TASK REQUIREMENTS – For this exercise, return exactly the lines of the material below that begin at the one with "-524,7 +524,7 @@" and stop after the one with "<div>Sunset: 6:03 PM</div>".

MATERIAL FOR THIS TASK –
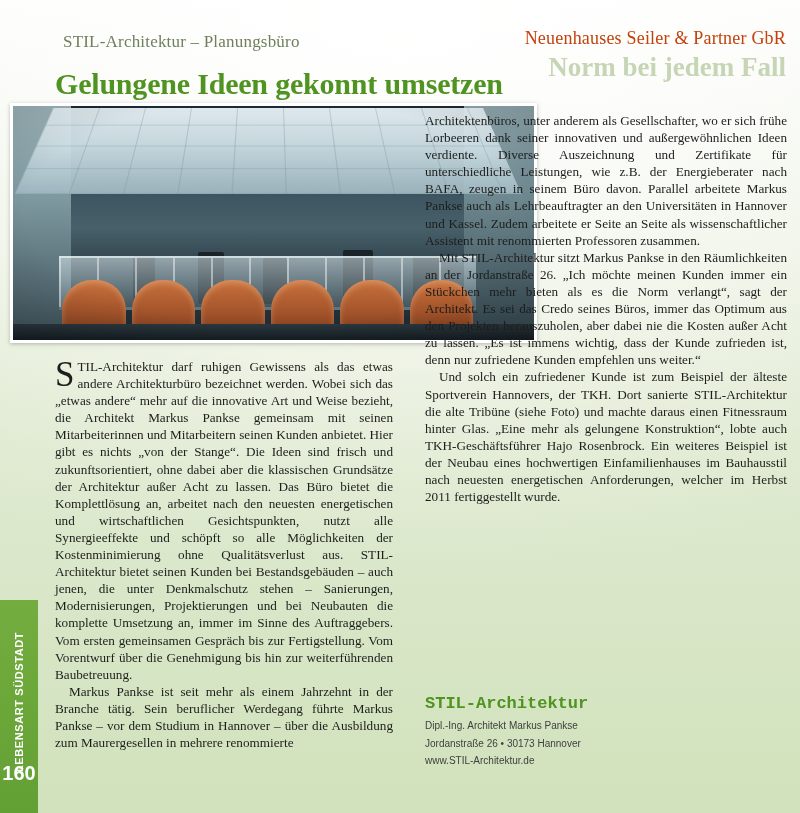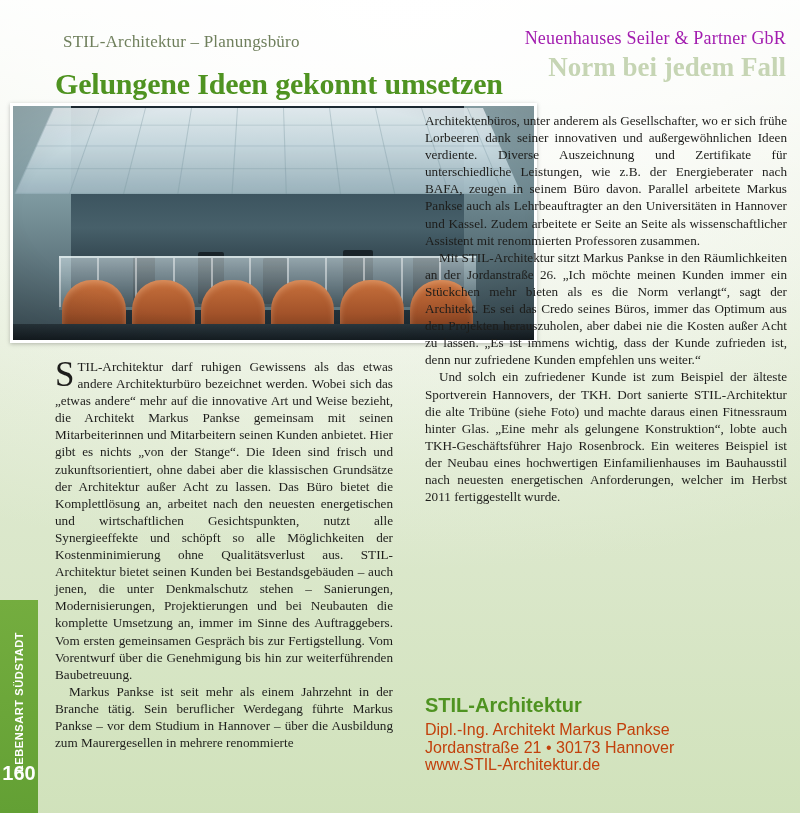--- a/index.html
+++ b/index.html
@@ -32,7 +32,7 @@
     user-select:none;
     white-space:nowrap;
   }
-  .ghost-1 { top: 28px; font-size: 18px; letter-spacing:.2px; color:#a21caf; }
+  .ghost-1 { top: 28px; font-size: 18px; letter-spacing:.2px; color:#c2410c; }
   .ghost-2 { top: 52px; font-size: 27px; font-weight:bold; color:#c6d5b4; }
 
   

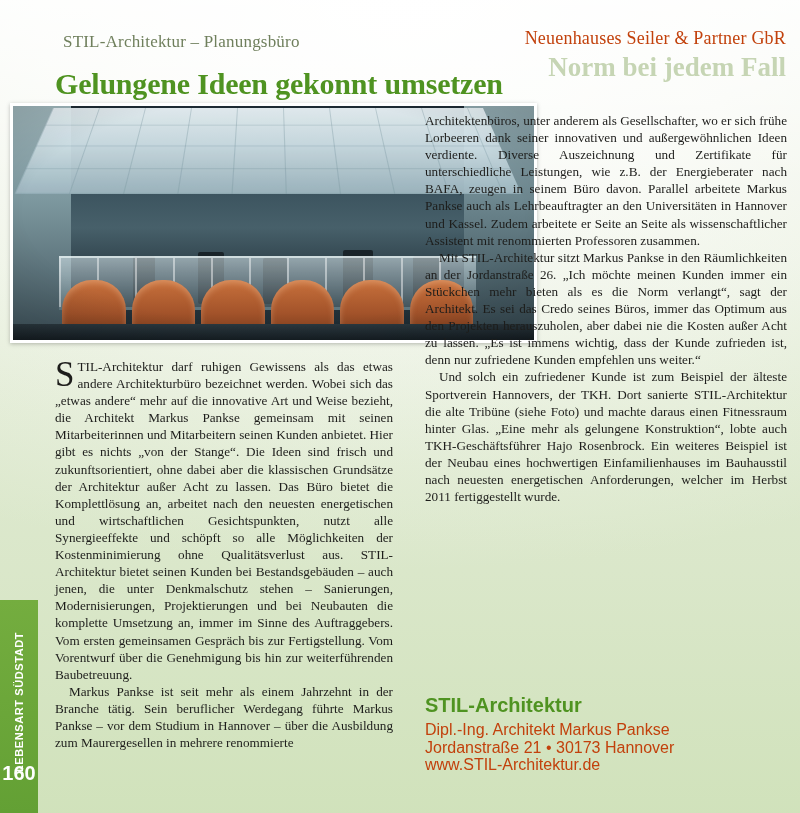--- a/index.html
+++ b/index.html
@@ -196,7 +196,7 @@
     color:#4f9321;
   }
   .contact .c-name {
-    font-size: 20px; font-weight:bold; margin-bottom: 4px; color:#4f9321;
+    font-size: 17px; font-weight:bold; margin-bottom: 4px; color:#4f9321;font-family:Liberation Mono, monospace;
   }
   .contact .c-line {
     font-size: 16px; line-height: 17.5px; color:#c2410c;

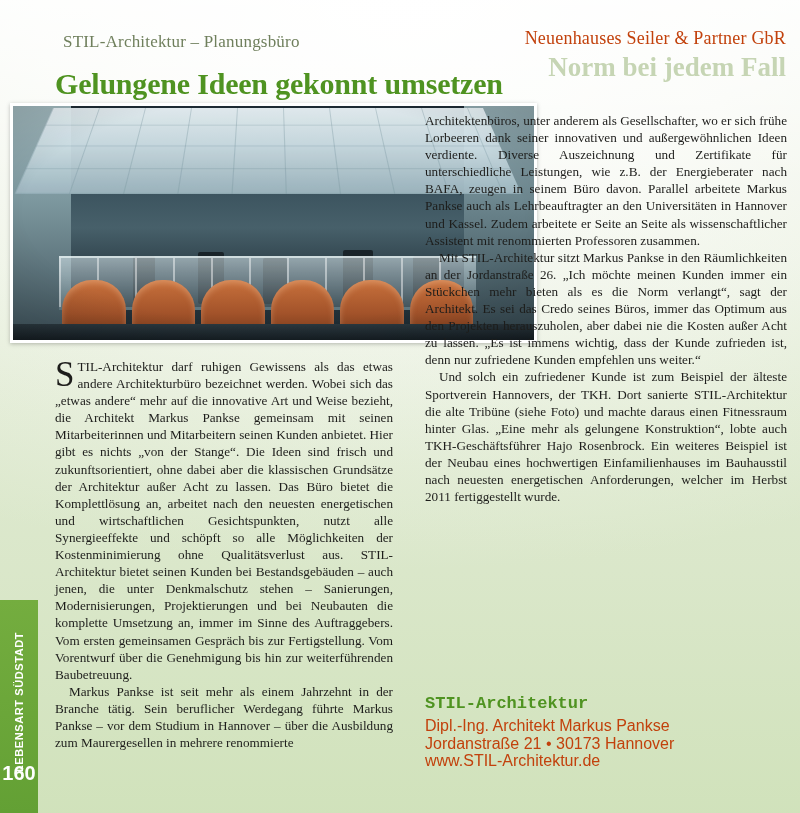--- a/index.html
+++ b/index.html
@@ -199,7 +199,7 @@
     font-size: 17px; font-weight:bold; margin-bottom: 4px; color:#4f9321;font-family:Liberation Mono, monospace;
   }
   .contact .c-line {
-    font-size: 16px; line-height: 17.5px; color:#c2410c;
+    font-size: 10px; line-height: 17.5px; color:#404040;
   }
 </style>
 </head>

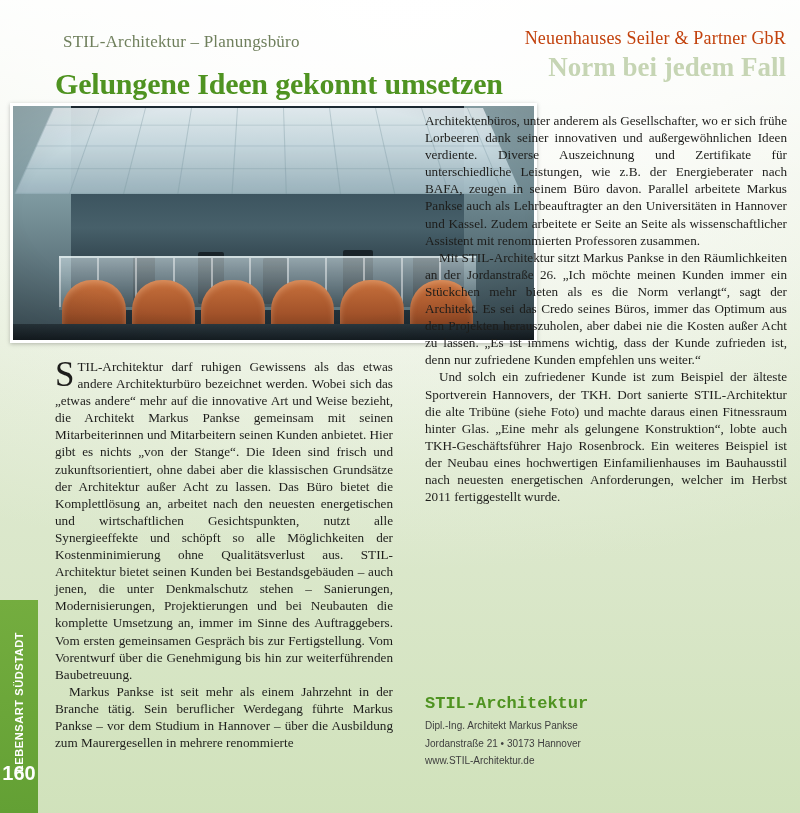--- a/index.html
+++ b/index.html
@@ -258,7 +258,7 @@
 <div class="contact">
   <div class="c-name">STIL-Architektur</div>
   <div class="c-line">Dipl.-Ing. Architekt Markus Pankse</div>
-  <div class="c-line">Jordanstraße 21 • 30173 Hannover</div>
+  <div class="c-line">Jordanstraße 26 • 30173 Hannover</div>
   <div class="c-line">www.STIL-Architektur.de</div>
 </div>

...

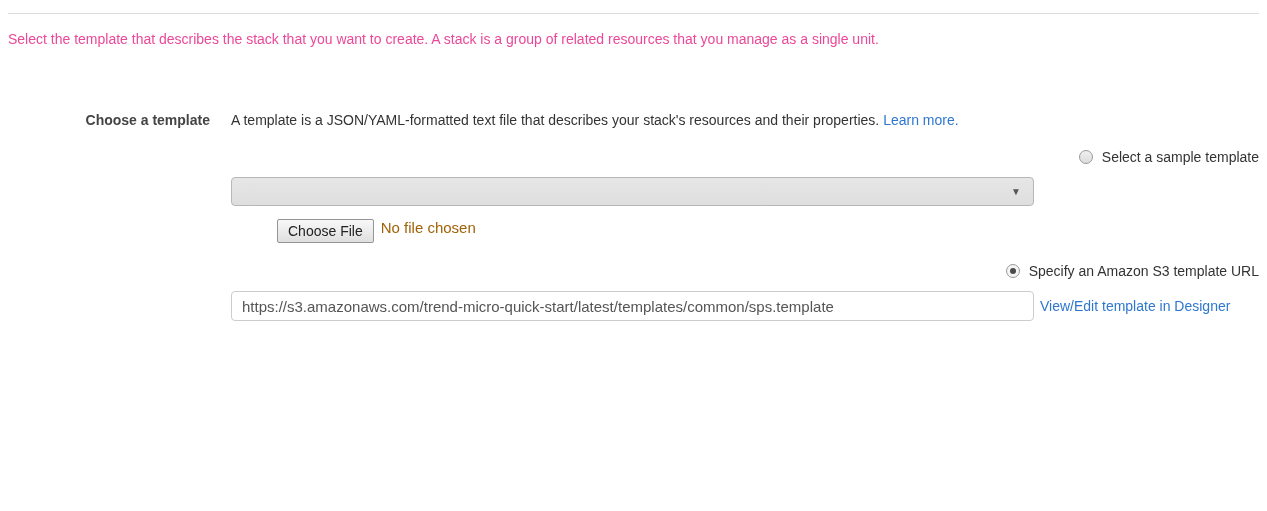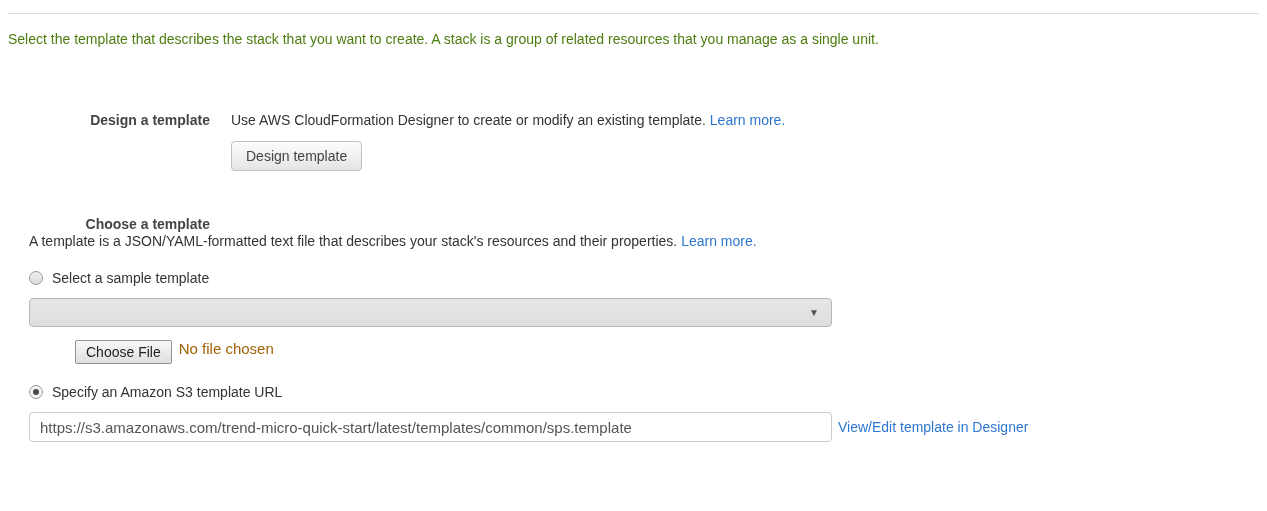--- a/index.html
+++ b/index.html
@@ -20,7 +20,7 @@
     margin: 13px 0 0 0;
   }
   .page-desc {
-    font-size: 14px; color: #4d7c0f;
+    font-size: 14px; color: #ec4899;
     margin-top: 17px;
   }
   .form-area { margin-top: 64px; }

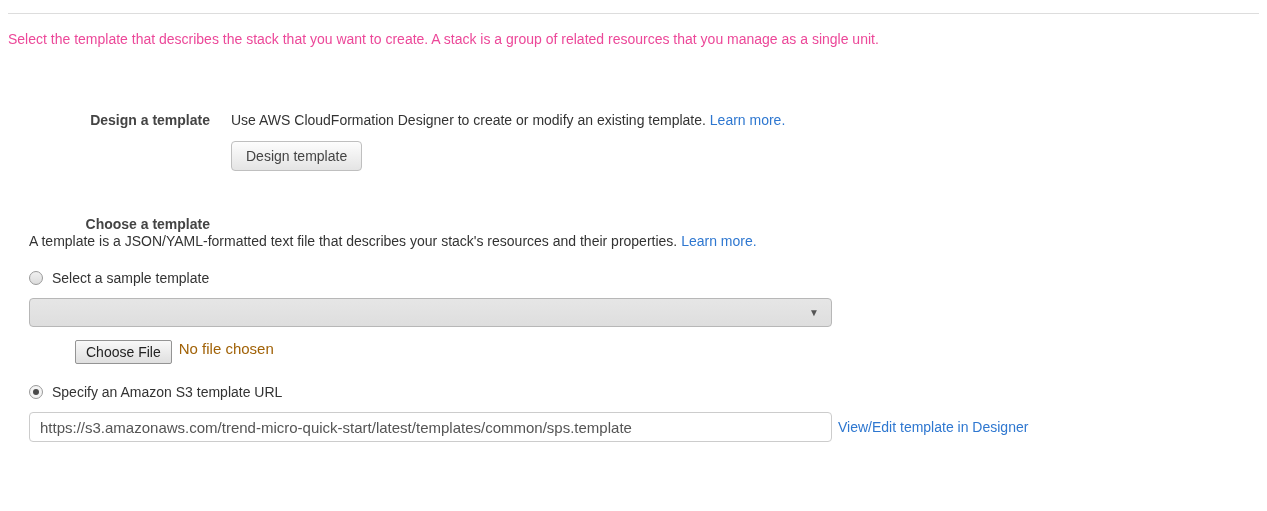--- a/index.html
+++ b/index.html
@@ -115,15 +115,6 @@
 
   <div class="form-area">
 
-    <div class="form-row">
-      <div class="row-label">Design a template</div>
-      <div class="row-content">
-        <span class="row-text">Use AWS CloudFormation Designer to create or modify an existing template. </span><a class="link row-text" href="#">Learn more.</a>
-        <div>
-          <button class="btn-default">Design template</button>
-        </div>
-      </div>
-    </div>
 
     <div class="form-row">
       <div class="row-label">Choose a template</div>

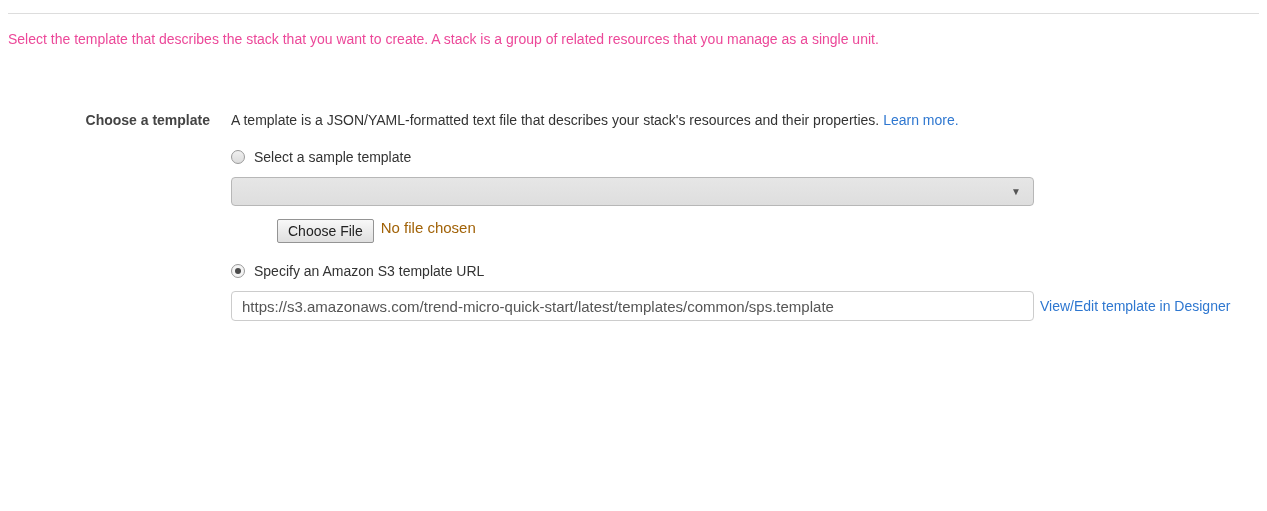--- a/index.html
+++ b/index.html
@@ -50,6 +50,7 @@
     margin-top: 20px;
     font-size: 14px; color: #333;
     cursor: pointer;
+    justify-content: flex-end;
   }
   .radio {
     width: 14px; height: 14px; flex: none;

--

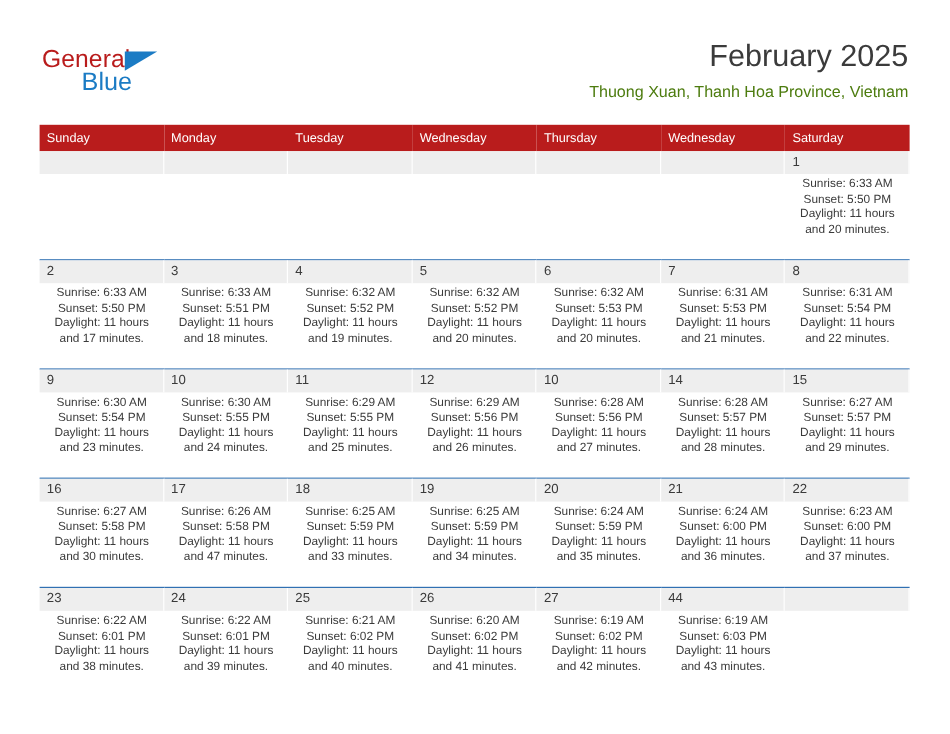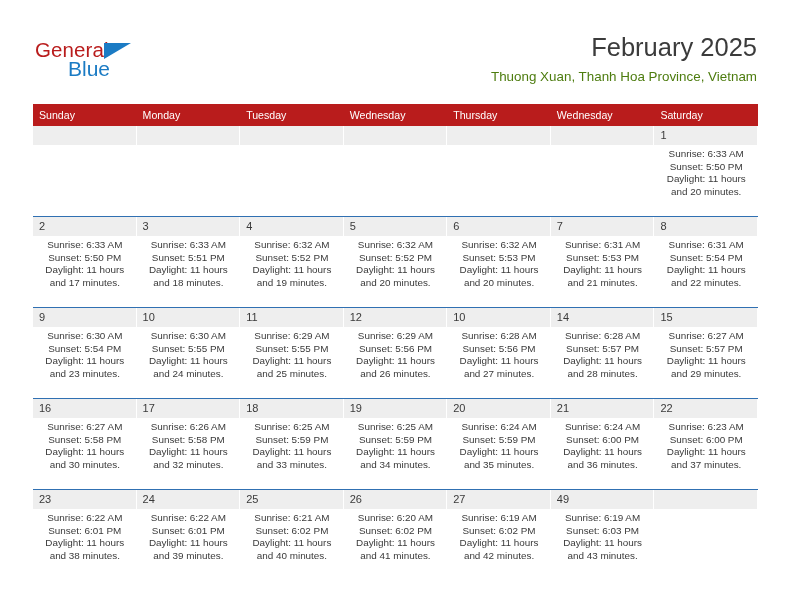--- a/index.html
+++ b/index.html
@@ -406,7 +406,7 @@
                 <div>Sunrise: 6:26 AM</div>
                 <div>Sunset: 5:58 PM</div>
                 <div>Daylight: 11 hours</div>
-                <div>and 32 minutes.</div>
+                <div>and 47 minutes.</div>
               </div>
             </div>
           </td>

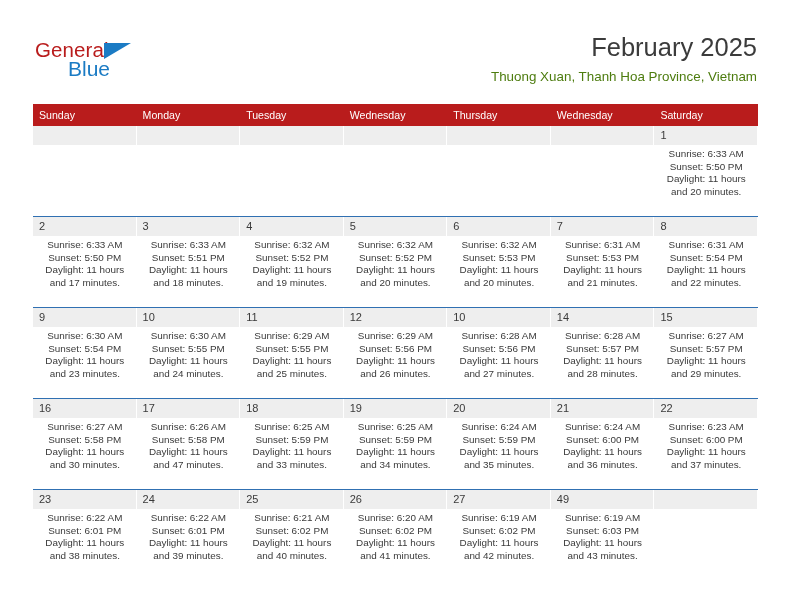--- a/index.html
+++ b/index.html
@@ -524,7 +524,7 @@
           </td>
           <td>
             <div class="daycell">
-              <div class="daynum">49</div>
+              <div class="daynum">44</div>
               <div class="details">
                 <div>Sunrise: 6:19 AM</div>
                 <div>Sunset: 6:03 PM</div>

PROBLEM SOLUTION –
@@ -524,7 +524,7 @@
           </td>
           <td>
             <div class="daycell">
-              <div class="daynum">49</div>
+              <div class="daynum">44</div>
               <div class="details">
                 <div>Sunrise: 6:19 AM</div>
                 <div>Sunset: 6:03 PM</div>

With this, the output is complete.